どんな言葉でも、誰かを貫く時がある

会社やめるまでの軌跡

先日、朝礼で上司がスピーチをした。

いつもの1分間スピーチ。教本に書かれた、日めくりの小話を読み、自身の感想を述べるだけのたわいもない儀式。

だが、いつものように読み上げた後、顔を上げた上司の目に、涙が走った。

様子に気づき、周りもわずかに動揺していた。明らかに、泣くような話ではなかったからだ。

実によくある話。事実か創作かさえ、どうでもいい内容。

細部は覚えていないが、お客様からのクレームで、心身ともに疲れ切った女性が、もう会社を辞めようか、と悩み、公園で黄昏れていた時の話だ。

目の前で小さな女の子がころんだ。

その女の子は、痛みか、悔しさからか、目に涙をいっぱいためつつ、それでも泣くことはせず、へっちゃらだと言って、駆けていった。

そんな女の子を見て、女性は思った。

生きてたら、くじけることも、つらいことも、いっぱいある。

今日も、私はこけてしまった。その時は痛い。

でも、前を向いて起き上がらなくちゃ。あの女の子みたいに。

という話だったと思う。

やはり、書き起こしても、大した話ではない。何も得るものもない。イー話デスね、で終わる。普通の社会人なら大抵そうだろう。

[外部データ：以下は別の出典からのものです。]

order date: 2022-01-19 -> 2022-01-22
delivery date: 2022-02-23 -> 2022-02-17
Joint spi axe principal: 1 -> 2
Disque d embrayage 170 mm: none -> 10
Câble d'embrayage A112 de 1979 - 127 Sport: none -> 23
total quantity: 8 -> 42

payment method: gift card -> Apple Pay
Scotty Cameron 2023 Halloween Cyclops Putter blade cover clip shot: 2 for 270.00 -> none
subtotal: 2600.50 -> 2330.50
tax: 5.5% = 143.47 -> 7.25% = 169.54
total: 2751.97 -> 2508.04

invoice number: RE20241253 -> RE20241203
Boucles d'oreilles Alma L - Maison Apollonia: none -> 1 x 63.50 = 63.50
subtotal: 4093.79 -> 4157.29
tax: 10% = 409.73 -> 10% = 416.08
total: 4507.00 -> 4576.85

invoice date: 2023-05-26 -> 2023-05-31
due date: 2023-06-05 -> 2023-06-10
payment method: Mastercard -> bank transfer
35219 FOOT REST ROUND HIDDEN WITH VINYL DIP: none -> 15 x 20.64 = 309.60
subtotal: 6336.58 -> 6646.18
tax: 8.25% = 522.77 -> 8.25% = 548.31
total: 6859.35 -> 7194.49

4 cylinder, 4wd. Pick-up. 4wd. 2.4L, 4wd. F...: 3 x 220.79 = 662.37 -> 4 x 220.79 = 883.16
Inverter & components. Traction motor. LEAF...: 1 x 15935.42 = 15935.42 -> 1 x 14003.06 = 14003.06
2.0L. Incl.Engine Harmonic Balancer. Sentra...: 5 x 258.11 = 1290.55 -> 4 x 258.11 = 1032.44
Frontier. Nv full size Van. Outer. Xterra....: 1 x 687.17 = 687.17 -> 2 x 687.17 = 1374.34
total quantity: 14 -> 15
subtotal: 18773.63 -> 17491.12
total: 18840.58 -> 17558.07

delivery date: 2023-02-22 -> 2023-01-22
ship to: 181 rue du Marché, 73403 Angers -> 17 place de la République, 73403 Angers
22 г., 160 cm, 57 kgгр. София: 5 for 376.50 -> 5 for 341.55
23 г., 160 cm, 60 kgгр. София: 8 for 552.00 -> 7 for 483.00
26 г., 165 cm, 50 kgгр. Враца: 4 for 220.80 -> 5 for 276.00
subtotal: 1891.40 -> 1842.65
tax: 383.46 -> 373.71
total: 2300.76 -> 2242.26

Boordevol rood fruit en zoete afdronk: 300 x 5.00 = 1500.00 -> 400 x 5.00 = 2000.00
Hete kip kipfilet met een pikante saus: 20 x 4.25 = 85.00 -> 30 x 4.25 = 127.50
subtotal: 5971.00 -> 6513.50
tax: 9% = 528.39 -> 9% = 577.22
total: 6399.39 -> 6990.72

事実、朝礼後に周りの人は、「どうして泣いたんですか」「むしろベタすぎて笑っちゃいましたよw」と、上司に笑いかけていた。上司は、「ほんとそうなんだけどね。なんでだろうね。つい泣いちゃった」と笑っていた。

その涙の意味は、上司と私しか知らなかった。

この朝礼の前日。それは、私が彼女に退職届を出した日だった。

むろん、彼女にはそれよりも以前から退職することは告げていた。

それでも、ハッキリとした形として、「15年一緒にやってきた部下の退職」を受け止めたのは、彼女にとっては、この日だったのかもしれない。

数日後か、数週間後か。分からないが、私の退職を皆が知ることになった時、多くが、あの時の涙の意味を知るのだろう。

誰にとっても、何でもない話が、今の彼女には、ピンポイントに心を突いた。

この時、思ったことがある。

私も、広告の仕事をする上で、「コピー」という分野に、少し携わってきた。セールスコピー、キャッチコピー、色々あるが、基本的に、それらには成功のテクニックが存在する。

勿論、一朝一夕で終わるものではない。切り口の考え方、言葉の散らし方、ブラッシュアップ、どれも、長年の経験で磨かれるものだ。

だから、どうしても、自分のコピーに自信が持てず、落ち込むときがある。世には、自分では到底届かないような素晴らしいコピーを書く人が沢山いるからだ。

しかし、コピーとは、文学ではない。

言葉と、その人のおかれた状況が、パズルのようにピタリと合う時、心は動く。それがコピーだ。

今回、上司を泣かせたのは、テクニックなんて何もない、標語のような、普通の話だった。

テクニックよりも大事なもの。

彼女の涙と、それを忘れないようにしたい。